(Supplied records)
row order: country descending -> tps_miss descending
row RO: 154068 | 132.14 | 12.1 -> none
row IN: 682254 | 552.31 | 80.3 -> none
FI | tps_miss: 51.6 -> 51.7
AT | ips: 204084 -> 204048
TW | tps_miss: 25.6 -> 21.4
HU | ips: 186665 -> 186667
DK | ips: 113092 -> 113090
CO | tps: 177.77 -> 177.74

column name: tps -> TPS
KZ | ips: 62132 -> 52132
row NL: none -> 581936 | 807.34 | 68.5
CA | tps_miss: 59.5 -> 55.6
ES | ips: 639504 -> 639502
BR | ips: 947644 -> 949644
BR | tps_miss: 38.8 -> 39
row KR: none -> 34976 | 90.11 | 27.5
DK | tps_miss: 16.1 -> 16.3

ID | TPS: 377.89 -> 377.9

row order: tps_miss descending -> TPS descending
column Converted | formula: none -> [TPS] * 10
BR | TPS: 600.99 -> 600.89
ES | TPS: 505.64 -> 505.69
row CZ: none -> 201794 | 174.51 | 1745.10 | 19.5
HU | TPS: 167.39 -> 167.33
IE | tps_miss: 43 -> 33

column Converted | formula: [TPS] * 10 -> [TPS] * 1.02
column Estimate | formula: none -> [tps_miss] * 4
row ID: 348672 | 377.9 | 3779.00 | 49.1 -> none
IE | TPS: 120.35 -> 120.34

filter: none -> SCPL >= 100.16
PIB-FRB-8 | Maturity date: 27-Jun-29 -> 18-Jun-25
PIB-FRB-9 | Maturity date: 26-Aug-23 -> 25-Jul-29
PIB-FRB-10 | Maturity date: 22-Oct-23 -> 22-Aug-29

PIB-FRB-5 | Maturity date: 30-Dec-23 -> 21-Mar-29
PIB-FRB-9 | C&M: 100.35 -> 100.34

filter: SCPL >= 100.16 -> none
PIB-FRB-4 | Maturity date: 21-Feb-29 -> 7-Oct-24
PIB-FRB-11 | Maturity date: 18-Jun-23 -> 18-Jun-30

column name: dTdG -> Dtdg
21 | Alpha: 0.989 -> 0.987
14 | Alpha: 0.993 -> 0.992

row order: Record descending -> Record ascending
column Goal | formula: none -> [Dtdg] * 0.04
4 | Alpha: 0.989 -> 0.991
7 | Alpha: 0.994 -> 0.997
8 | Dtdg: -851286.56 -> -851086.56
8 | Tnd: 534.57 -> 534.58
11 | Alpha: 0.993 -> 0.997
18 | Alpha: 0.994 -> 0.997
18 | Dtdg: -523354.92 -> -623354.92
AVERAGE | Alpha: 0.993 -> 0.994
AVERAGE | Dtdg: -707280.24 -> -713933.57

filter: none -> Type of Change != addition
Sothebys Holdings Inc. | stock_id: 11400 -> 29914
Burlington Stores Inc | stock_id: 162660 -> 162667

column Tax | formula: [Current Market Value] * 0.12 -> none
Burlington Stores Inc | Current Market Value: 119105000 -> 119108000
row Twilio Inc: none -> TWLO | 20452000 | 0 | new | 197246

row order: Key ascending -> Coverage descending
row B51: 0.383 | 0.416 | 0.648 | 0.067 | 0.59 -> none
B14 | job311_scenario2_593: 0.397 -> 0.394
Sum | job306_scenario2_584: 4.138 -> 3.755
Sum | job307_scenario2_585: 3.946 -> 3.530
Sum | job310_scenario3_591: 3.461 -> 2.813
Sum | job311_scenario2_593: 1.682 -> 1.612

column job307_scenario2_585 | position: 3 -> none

(The problem) Set down each entry above again exactly as it reads.

(Result of the task)
row order: country descending -> tps_miss descending
row RO: 154068 | 132.14 | 12.1 -> none
row IN: 682254 | 552.31 | 80.3 -> none
FI | tps_miss: 51.6 -> 51.7
AT | ips: 204084 -> 204048
TW | tps_miss: 25.6 -> 21.4
HU | ips: 186665 -> 186667
DK | ips: 113092 -> 113090
CO | tps: 177.77 -> 177.74

column name: tps -> TPS
KZ | ips: 62132 -> 52132
row NL: none -> 581936 | 807.34 | 68.5
CA | tps_miss: 59.5 -> 55.6
ES | ips: 639504 -> 639502
BR | ips: 947644 -> 949644
BR | tps_miss: 38.8 -> 39
row KR: none -> 34976 | 90.11 | 27.5
DK | tps_miss: 16.1 -> 16.3

ID | TPS: 377.89 -> 377.9

row order: tps_miss descending -> TPS descending
column Converted | formula: none -> [TPS] * 10
BR | TPS: 600.99 -> 600.89
ES | TPS: 505.64 -> 505.69
row CZ: none -> 201794 | 174.51 | 1745.10 | 19.5
HU | TPS: 167.39 -> 167.33
IE | tps_miss: 43 -> 33

column Converted | formula: [TPS] * 10 -> [TPS] * 1.02
column Estimate | formula: none -> [tps_miss] * 4
row ID: 348672 | 377.9 | 3779.00 | 49.1 -> none
IE | TPS: 120.35 -> 120.34

filter: none -> SCPL >= 100.16
PIB-FRB-8 | Maturity date: 27-Jun-29 -> 18-Jun-25
PIB-FRB-9 | Maturity date: 26-Aug-23 -> 25-Jul-29
PIB-FRB-10 | Maturity date: 22-Oct-23 -> 22-Aug-29

PIB-FRB-5 | Maturity date: 30-Dec-23 -> 21-Mar-29
PIB-FRB-9 | C&M: 100.35 -> 100.34

filter: SCPL >= 100.16 -> none
PIB-FRB-4 | Maturity date: 21-Feb-29 -> 7-Oct-24
PIB-FRB-11 | Maturity date: 18-Jun-23 -> 18-Jun-30

column name: dTdG -> Dtdg
21 | Alpha: 0.989 -> 0.987
14 | Alpha: 0.993 -> 0.992

row order: Record descending -> Record ascending
column Goal | formula: none -> [Dtdg] * 0.04
4 | Alpha: 0.989 -> 0.991
7 | Alpha: 0.994 -> 0.997
8 | Dtdg: -851286.56 -> -851086.56
8 | Tnd: 534.57 -> 534.58
11 | Alpha: 0.993 -> 0.997
18 | Alpha: 0.994 -> 0.997
18 | Dtdg: -523354.92 -> -623354.92
AVERAGE | Alpha: 0.993 -> 0.994
AVERAGE | Dtdg: -707280.24 -> -713933.57

filter: none -> Type of Change != addition
Sothebys Holdings Inc. | stock_id: 11400 -> 29914
Burlington Stores Inc | stock_id: 162660 -> 162667

column Tax | formula: [Current Market Value] * 0.12 -> none
Burlington Stores Inc | Current Market Value: 119105000 -> 119108000
row Twilio Inc: none -> TWLO | 20452000 | 0 | new | 197246

row order: Key ascending -> Coverage descending
row B51: 0.383 | 0.416 | 0.648 | 0.067 | 0.59 -> none
B14 | job311_scenario2_593: 0.397 -> 0.394
Sum | job306_scenario2_584: 4.138 -> 3.755
Sum | job307_scenario2_585: 3.946 -> 3.530
Sum | job310_scenario3_591: 3.461 -> 2.813
Sum | job311_scenario2_593: 1.682 -> 1.612

column job307_scenario2_585 | position: 3 -> none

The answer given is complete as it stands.